Как же любил я эти дивные вечера и ночи, проводимые с Матюшей в его пашенной избушке! И как мог я не помянуть добрым словом одного из первых учителей своих, точно волшебным ключом отомкнувших мне дверь в окружающий мир природы, пробудивших первые раздумья о жизни?
Повторяю, на воспоминания о Матвее Коноплеве натолкнул меня талантливый рассказ Ф. А. Свечина «Феноген Семенович». И именно склонностью своего героя тоже рассуждать о жизни и даже о литературе. Только рассуждал Феноген Семенович о них не так, как Матвей Матвеич. И весь склад характера свечинского героя — полная противоположность моему Коноплеву. Очевидно, эти явные диссонансы в какой-то мере и послужили первопричиной моих воспоминаний о Матюше.
Феноген Семенович — самоуверен, хвастлив, склонен прилгнуть. Матвей Матвеич — скромен и на редкость правдив.
Инспектор городского училища — старик Григорий Евграфович Борзятников — умный, много повидавший на своем веку страстный охотник, у которого учился и я и Матвей Матвеич, много раз бывавший на охоте с нами обоими, добродушно улыбаясь, говорил о Матюше: «У него один порок — он всегда говорит правду. И я так думаю, — из гордости: солгать значит не возвысить, а унизить себя».
Герой Свечина чрезвычайно скуп — всю жизнь носил на шее неприкосновенным бумажник со скопленными тысячью рублями, а у товарищей по охоте выклянчивал порох и дробь.

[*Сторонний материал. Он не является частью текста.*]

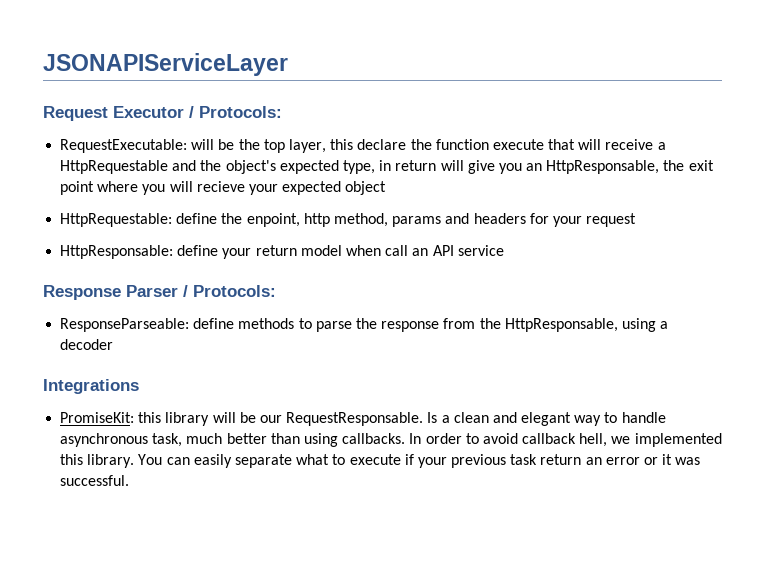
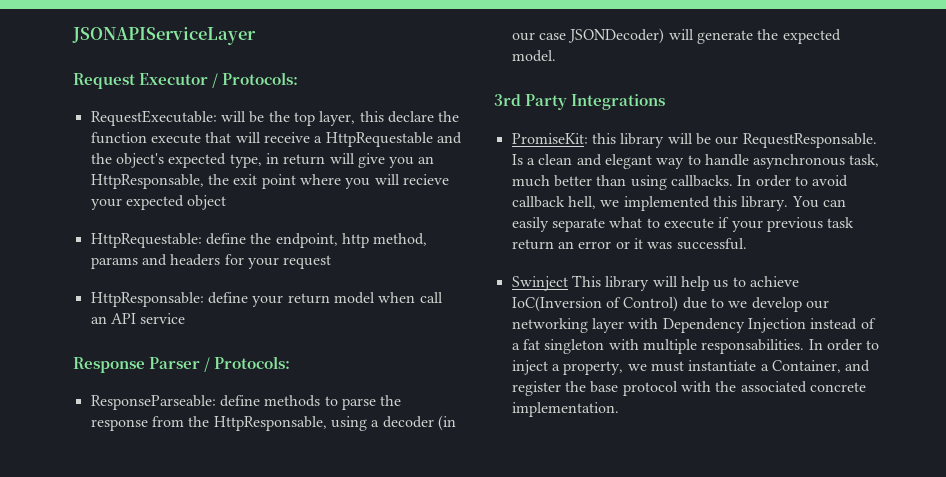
[246,213,300,227] enpoint, -> [275,233,338,248] endpoint,
(114, 344) // -> [437,415,456,431] [511,28,841,44] [511,50,556,62] [494,94,568,110] (in our case JSONDecoder) will generate the expected model. // 3rd Party
(130, 480) none -> [511,275,799,291] [511,296,829,312] [511,318,876,333] [511,339,880,354] [511,360,871,375] [511,381,866,396] [511,402,619,417] // Swinject This library will help us to achieve IoC(Inversion of Control) due to we develop our networking layer with Dependency Injection instead of a fat singleton with multiple responsabilities. In order to inject a property, we must instantiate a Container, and register the base protocol with the associated concrete implementation.

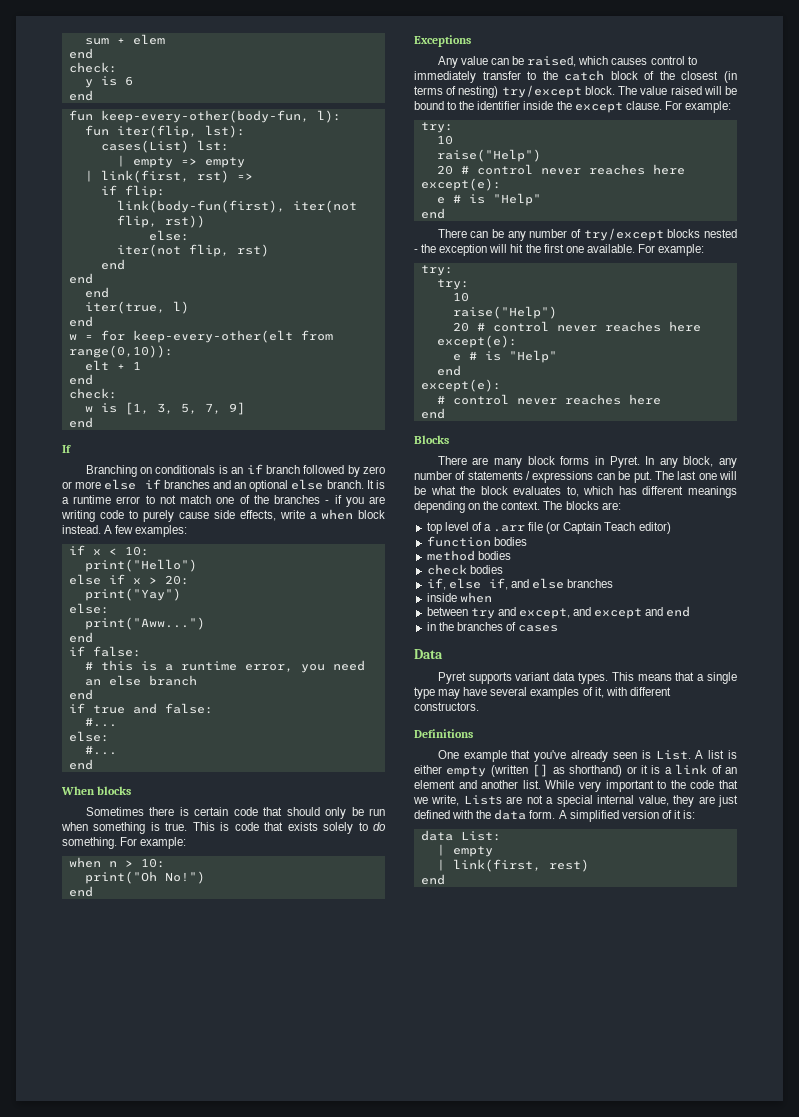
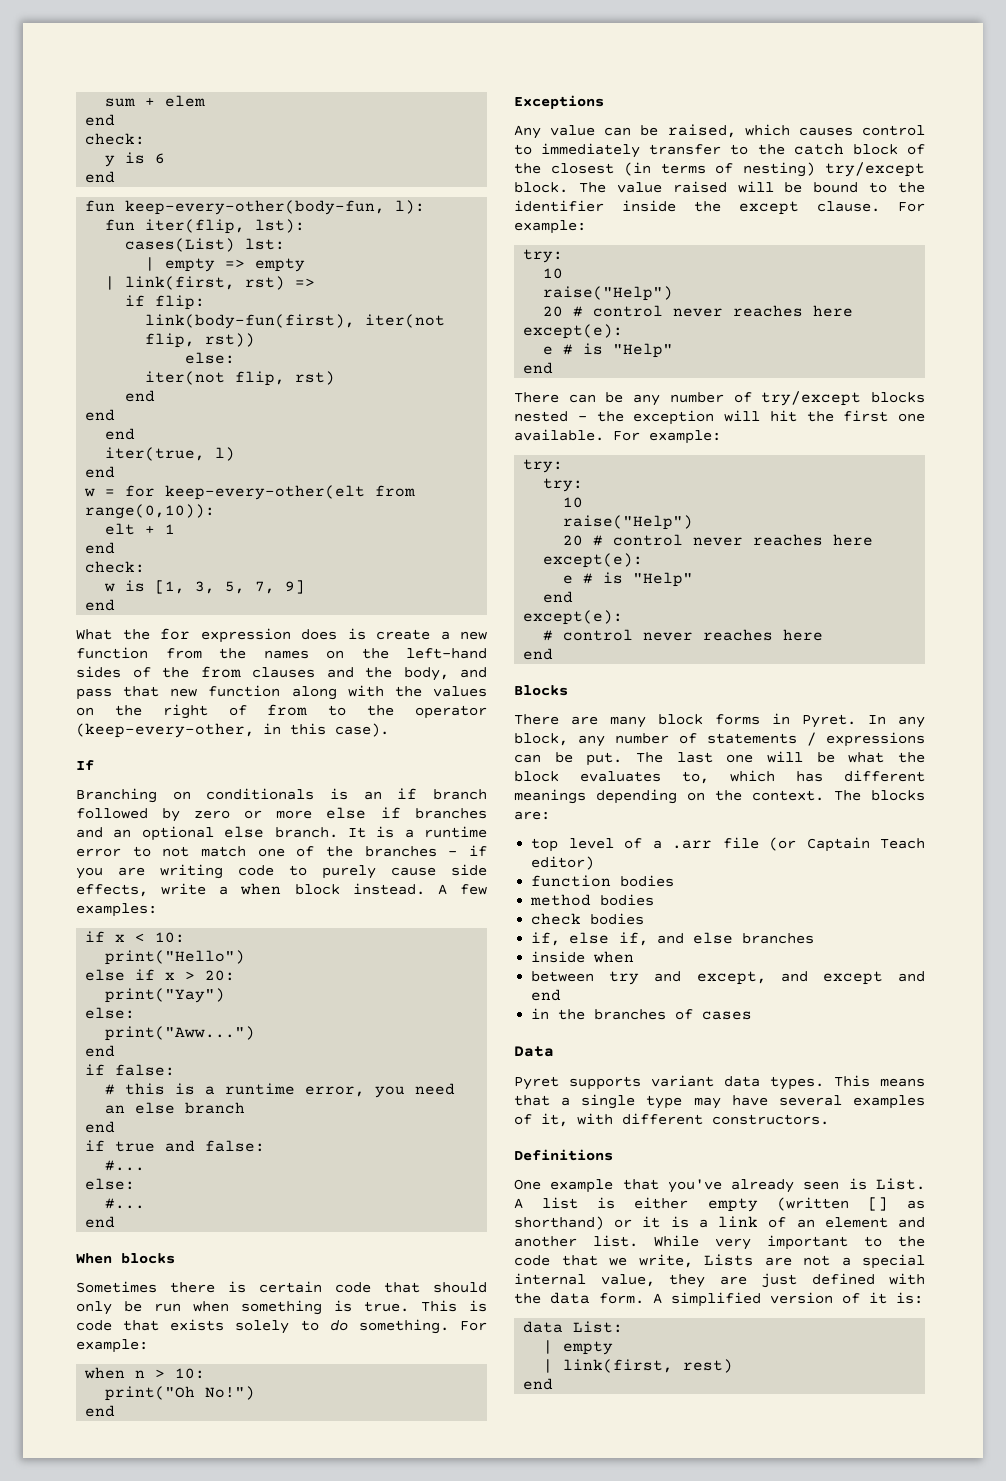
(93, 422) none -> [76,628,487,643] [76,647,487,659] [76,666,487,681] [76,685,488,700] [76,704,487,719] [76,723,389,738] // What the for expression does is create a new function from the names on the left-hand sides of the from clauses and the body, and pass that new function along with the values on the right of from to the operator (keep-every-other, in this case).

Матвей же Матвеич готов был снять с себя рубаху, разделить последний заряд.
Как и Матвей Матвеич, Феноген Семенович много читал, но из всех классиков признавал только Карамзина. Встретив в какой-либо книге яркую мысль, он непременно говорил: «Игра ума Карамзина!» Из Державина и Ломоносова кое-что знал даже наизусть, но остальных писателей за то, что они «все пустое писали», презирал, в особенности Пушкина и Тургенева. Пушкина — за то, что в «Кавказском пленнике» он все «неправду написал», так как он, Феноген, и «самого этого пленника, казака, знал, и жеребца, который весь был в клеймах, знал, и самую эту черкешенку знал, и вовсе она не утопилась, а казак увез ее на этом жеребце, подхватив под мышки, и жила она после в Туле, и знал он и ее, и была она просто распутная девка». Тургенева же не любил за то, «какой он был охотник, когда самого настоящего охотника (Ермолая), что богом стрельбы прозывался и которого он сам хорошо знавал и с ним охотился, не вправде, а в насмешке описал, и ничего у него в «Записках охотника» про самую охоту-то и нету, а так «дребедень разная написана».